The way this sketch depicted the matter, the reader might wonder how come that a referendum might approve the restrictions. Ascribe this self-plucking of feathers to the united stand of opinion makers for a “yes”. The political class, all parties, except one, -meaning the left, and the “center”, – urge consent. The learned heads of talk-shows predict the EU’s anger, its retaliation, and the end of the world in the case of insubordination. Making a case that has British analogies, access to the market is said to require an adjustment of the “bilateral” relationship. The non-member Swiss are to commit to the “dynamic” implementation of EU regulations. So as not to be ostracized, a nominally independent country is to accept -like a “protectorate”- not only the EU’s existing laws, but must also adjust its system to conform to the EU’s further legislation. The resulting loss of sovereignty tops the disadvantages of formal membership which leaves at least limited residual sovereignty.

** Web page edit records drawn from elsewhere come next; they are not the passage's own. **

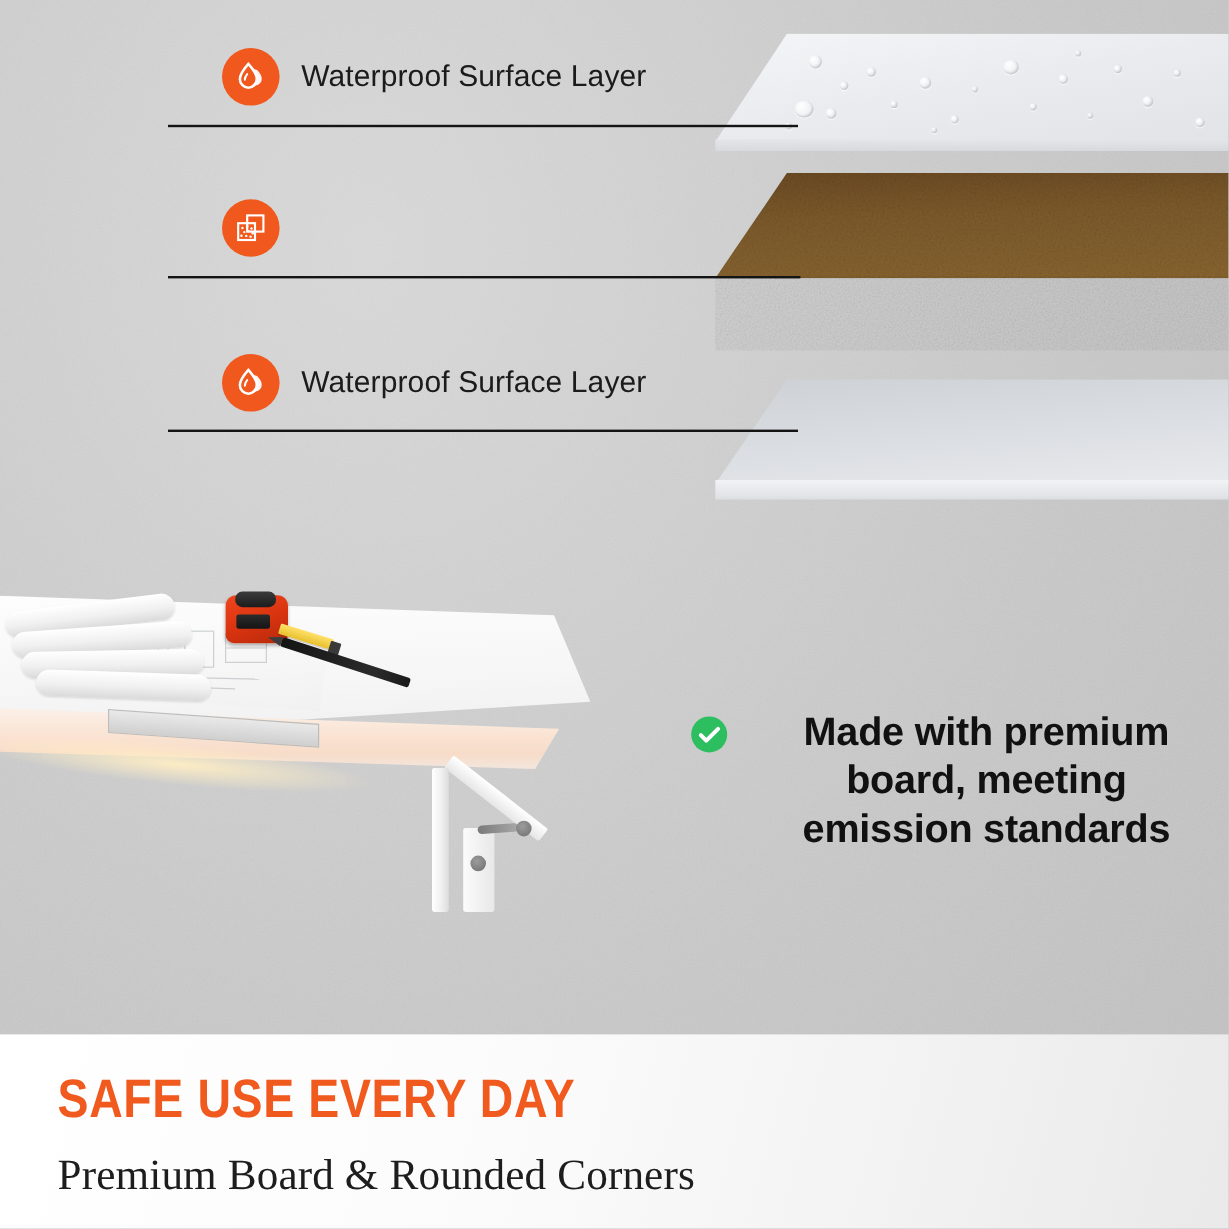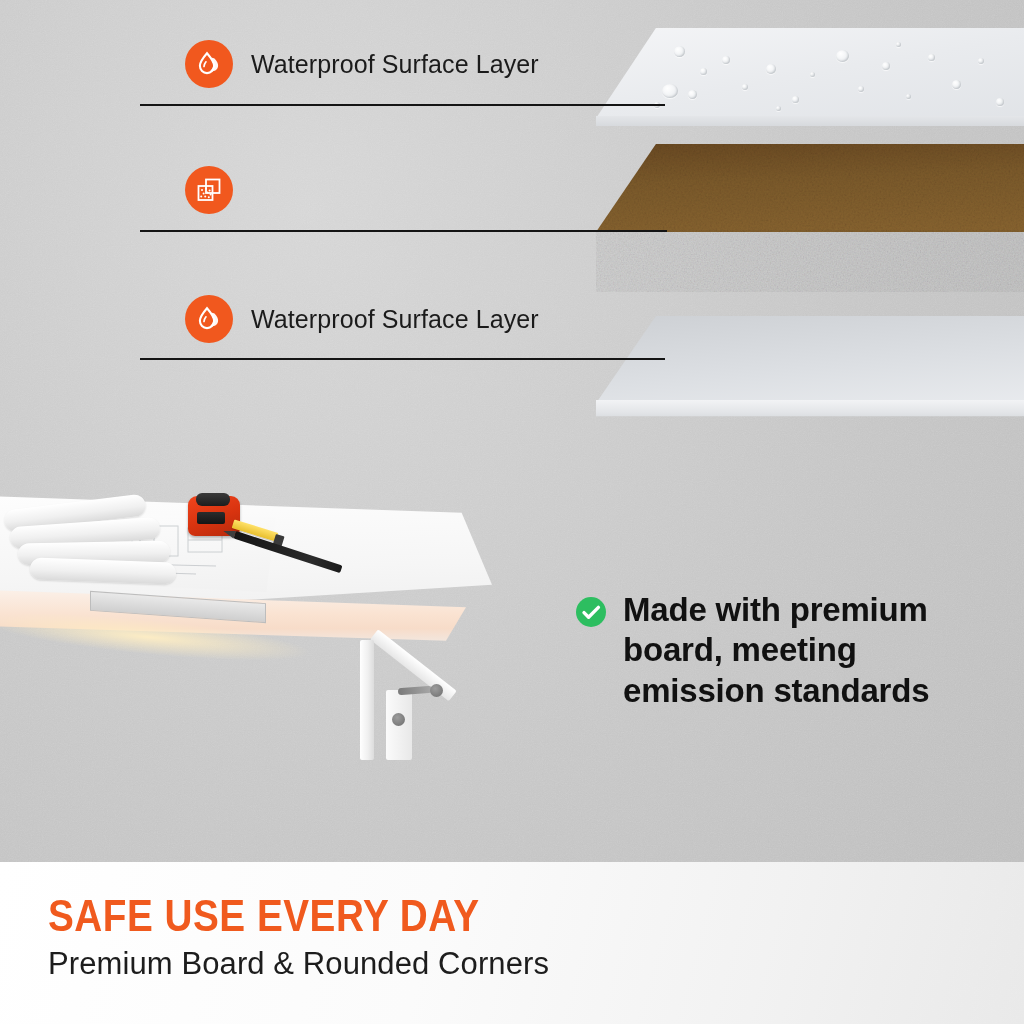--- a/index.html
+++ b/index.html
@@ -212,7 +212,7 @@
   
   #benefit {
     position:absolute; left:575px; top:590px; width:430px;
-    display:flex; align-items:flex-start; gap:16px;
+    display:flex; align-items:flex-start; gap:32px;text-align:center;
   }
   .check-badge { flex:0 0 32px; width:32px; height:32px; margin-top:6px; }
   #benefit-text {

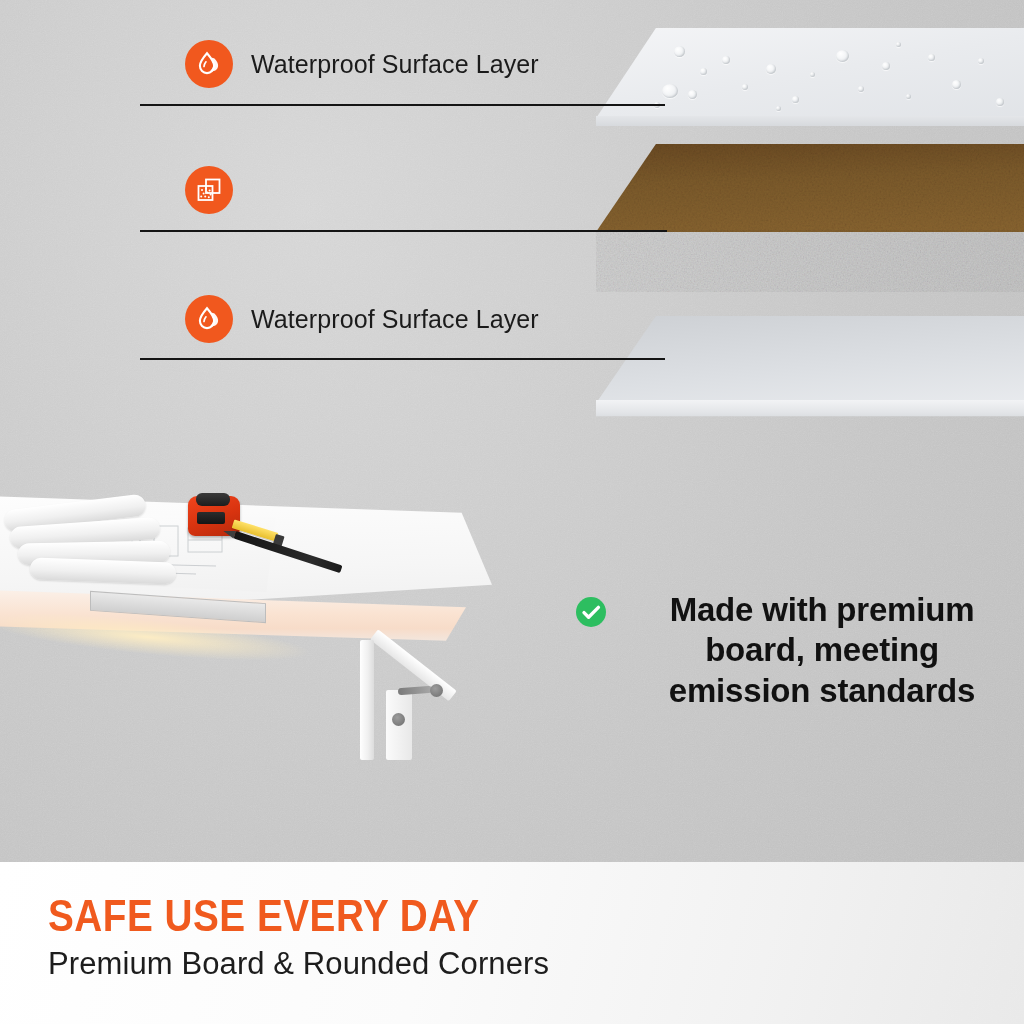--- a/index.html
+++ b/index.html
@@ -233,8 +233,8 @@
     transform:scaleX(.86); transform-origin:left center;
   }
   #banner-sub {
-    position:absolute; left:48px; top:84px;
-    font-size:31px; color:#1d1d1d; letter-spacing:.1px;
+    position:absolute; left:48px; top:96px;
+    font-size:36px; color:#1d1d1d; letter-spacing:.1px;font-family:Liberation Serif, serif;
   }
 </style>
 </head>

The treatment of the British that wish to leave, the case of the V4 that desire to restore lost rights within a union of the “fatherlands”, and the Swiss, intent to avoid absorption, reveals Brussel’s goals. It is to create an artificial United States of Europe. That is a new super-state that has no “people”, governed by international elites from a bureaucratic center designed to hold an artificial creation together. Nibling at the edges of the integrity of associated countries by extorting seemingly minor concessions presented serially, is a tactic in the service of a grand strategy whose victims are not to notice it in time.

EU elections are due in May. Its results might determine whether the federalist centralizers or the protagonists of a confederation of states will prevail. Till then, and beyond that, several nations must ponder a proper rate of exchange. How many bits of lost liberty is a luring free lunch of lentils worth?